→ EXERCISE OBJECTIVE: A faithful copy of the whole listing is required, with nothing left out.

→ INFORMATION PROVIDED:

--- --- ---

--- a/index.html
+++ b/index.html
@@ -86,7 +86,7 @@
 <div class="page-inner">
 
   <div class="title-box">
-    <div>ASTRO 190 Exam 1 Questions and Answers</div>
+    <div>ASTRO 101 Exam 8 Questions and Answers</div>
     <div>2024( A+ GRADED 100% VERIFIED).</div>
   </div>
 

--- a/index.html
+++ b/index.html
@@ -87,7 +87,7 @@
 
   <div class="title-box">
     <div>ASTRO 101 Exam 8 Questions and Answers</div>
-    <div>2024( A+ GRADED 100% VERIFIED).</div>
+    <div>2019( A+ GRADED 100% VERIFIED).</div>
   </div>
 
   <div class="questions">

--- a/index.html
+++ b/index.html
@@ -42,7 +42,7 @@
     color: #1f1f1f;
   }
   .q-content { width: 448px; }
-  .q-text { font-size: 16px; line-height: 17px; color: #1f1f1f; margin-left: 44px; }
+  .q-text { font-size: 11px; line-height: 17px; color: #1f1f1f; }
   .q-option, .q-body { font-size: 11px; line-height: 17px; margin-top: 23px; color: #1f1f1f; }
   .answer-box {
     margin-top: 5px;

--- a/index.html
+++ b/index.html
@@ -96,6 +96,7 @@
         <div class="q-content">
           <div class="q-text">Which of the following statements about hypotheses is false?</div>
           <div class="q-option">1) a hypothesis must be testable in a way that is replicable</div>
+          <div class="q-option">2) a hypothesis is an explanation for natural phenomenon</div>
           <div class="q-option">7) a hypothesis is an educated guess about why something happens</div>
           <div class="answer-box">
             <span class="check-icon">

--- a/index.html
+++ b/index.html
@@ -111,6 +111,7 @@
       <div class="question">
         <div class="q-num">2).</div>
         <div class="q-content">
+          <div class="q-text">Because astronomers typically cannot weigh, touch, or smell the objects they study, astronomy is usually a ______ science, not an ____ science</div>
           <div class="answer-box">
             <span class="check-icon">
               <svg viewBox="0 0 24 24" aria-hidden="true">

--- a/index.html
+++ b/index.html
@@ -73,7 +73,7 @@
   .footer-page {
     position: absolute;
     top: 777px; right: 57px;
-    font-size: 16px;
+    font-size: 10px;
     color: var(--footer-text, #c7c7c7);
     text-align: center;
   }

--- --- ---

→ EXERCISE SOLUTION:
--- a/index.html
+++ b/index.html
@@ -86,7 +86,7 @@
 <div class="page-inner">
 
   <div class="title-box">
-    <div>ASTRO 190 Exam 1 Questions and Answers</div>
+    <div>ASTRO 101 Exam 8 Questions and Answers</div>
     <div>2024( A+ GRADED 100% VERIFIED).</div>
   </div>
 

--- a/index.html
+++ b/index.html
@@ -87,7 +87,7 @@
 
   <div class="title-box">
     <div>ASTRO 101 Exam 8 Questions and Answers</div>
-    <div>2024( A+ GRADED 100% VERIFIED).</div>
+    <div>2019( A+ GRADED 100% VERIFIED).</div>
   </div>
 
   <div class="questions">

--- a/index.html
+++ b/index.html
@@ -42,7 +42,7 @@
     color: #1f1f1f;
   }
   .q-content { width: 448px; }
-  .q-text { font-size: 16px; line-height: 17px; color: #1f1f1f; margin-left: 44px; }
+  .q-text { font-size: 11px; line-height: 17px; color: #1f1f1f; }
   .q-option, .q-body { font-size: 11px; line-height: 17px; margin-top: 23px; color: #1f1f1f; }
   .answer-box {
     margin-top: 5px;

--- a/index.html
+++ b/index.html
@@ -96,6 +96,7 @@
         <div class="q-content">
           <div class="q-text">Which of the following statements about hypotheses is false?</div>
           <div class="q-option">1) a hypothesis must be testable in a way that is replicable</div>
+          <div class="q-option">2) a hypothesis is an explanation for natural phenomenon</div>
           <div class="q-option">7) a hypothesis is an educated guess about why something happens</div>
           <div class="answer-box">
             <span class="check-icon">

--- a/index.html
+++ b/index.html
@@ -111,6 +111,7 @@
       <div class="question">
         <div class="q-num">2).</div>
         <div class="q-content">
+          <div class="q-text">Because astronomers typically cannot weigh, touch, or smell the objects they study, astronomy is usually a ______ science, not an ____ science</div>
           <div class="answer-box">
             <span class="check-icon">
               <svg viewBox="0 0 24 24" aria-hidden="true">

--- a/index.html
+++ b/index.html
@@ -73,7 +73,7 @@
   .footer-page {
     position: absolute;
     top: 777px; right: 57px;
-    font-size: 16px;
+    font-size: 10px;
     color: var(--footer-text, #c7c7c7);
     text-align: center;
   }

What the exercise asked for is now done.